C’est fou comme il suffit de si peu, d’une grosse pierre où s’asseoir par exemple, et d’une grande flaque bordée de conifères et de hautes montagnes, pour perdre la notion du temps. Il pourrait n’y avoir rien d’autre à faire ou à voir, au lac Moraine, que j’aurais été rassasié.
Je suis reparti, juste avant que la noirceur s’installe, en me promettant de revenir aux aurores.
Le lendemain matin, j’arrivais au même endroit vers 5 h 50. Il ne restait qu’une dizaine de cases de stationnement, preuve qu’il faut être vraiment matinal pour s’y tailler une place.
C’est aussi en arrivant tôt qu’on peut voir tous les canots colorés encore attachés au quai. Ils sont photogéniques au point d’être devenus une des images de marque de l’endroit.

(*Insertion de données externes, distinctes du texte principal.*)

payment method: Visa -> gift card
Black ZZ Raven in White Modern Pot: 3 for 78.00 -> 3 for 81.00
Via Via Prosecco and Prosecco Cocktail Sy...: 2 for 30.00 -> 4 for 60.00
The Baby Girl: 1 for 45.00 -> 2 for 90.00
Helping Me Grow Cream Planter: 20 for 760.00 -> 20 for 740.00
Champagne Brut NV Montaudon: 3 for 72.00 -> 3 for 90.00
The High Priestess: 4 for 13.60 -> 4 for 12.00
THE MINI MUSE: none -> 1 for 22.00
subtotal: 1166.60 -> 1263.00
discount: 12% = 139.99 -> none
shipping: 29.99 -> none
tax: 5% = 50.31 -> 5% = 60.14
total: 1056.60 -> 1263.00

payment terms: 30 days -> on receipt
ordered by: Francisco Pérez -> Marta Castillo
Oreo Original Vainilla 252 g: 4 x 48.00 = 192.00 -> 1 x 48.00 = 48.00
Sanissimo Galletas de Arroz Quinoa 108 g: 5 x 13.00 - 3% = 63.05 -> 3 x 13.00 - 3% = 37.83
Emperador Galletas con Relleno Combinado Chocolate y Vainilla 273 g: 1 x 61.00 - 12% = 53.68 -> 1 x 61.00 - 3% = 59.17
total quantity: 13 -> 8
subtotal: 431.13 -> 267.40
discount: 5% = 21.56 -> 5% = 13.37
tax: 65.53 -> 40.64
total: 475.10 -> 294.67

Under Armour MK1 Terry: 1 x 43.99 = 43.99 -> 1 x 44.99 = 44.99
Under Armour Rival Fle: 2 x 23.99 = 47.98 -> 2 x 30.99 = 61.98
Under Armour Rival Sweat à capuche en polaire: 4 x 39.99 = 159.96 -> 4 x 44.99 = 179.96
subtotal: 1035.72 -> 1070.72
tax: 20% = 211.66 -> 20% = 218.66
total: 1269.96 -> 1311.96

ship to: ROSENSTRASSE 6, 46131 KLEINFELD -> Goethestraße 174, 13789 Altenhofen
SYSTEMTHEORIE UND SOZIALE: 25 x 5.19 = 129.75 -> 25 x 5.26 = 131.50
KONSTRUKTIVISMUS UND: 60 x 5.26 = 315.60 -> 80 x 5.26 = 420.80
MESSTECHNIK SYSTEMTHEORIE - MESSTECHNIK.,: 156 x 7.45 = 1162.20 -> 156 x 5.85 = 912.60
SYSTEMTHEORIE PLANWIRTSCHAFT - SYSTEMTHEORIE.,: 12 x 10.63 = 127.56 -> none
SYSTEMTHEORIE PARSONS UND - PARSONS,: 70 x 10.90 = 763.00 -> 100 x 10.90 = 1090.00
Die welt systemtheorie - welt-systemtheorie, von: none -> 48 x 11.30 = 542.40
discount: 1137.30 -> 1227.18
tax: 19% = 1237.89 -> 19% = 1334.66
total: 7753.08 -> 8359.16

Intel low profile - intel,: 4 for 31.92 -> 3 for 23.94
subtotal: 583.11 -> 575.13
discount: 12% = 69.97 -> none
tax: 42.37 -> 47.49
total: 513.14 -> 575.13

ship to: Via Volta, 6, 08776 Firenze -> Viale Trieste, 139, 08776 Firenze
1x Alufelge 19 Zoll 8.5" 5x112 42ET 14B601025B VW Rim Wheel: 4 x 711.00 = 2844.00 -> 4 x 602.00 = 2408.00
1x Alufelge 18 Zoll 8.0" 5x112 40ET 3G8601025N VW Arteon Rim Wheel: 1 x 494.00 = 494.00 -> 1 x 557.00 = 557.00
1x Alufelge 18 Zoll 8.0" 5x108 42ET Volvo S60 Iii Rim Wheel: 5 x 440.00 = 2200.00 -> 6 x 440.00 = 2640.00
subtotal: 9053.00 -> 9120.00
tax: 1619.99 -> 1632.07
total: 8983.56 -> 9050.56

Question d’explorer un brin, le sentier du bord de lac, qu’on parcourt en 45 minutes, aller-retour, est plat et facile. Ce matin-là, même sans prendre de l’altitude, on sentait la fumée qui masquait la cime des montagnes. C’est cette fumée-là qui m’a fait croire qu’une visite en soirée était, finalement, plus facile à organiser et beaucoup plus belle pour des photos.
Malgré l’envie de me lancer dans une des nombreuses randonnées au départ du lac Moraine, entre autres celle vers le lac Annette ou la vallée de Larch, les avertissements de la présence d’ours et la recommandation de circuler à quatre randonneurs, au minimum, auront eu raison de mes ambitions.
À noter que certains visiteurs partent tout de suite après le lever du soleil, ce qui peut permettre à quelques chanceux avec un karma pas trop mauvais de profiter d’une brèche pour accéder au site en matinée. Enfin, contrairement au lac Louise, où le bloc sanitaire permet de remplir une bouteille d’eau et de jouir de toilettes propres, au lac Moraine, on se bute à des toilettes rustiques dont la propreté laisse à désirer...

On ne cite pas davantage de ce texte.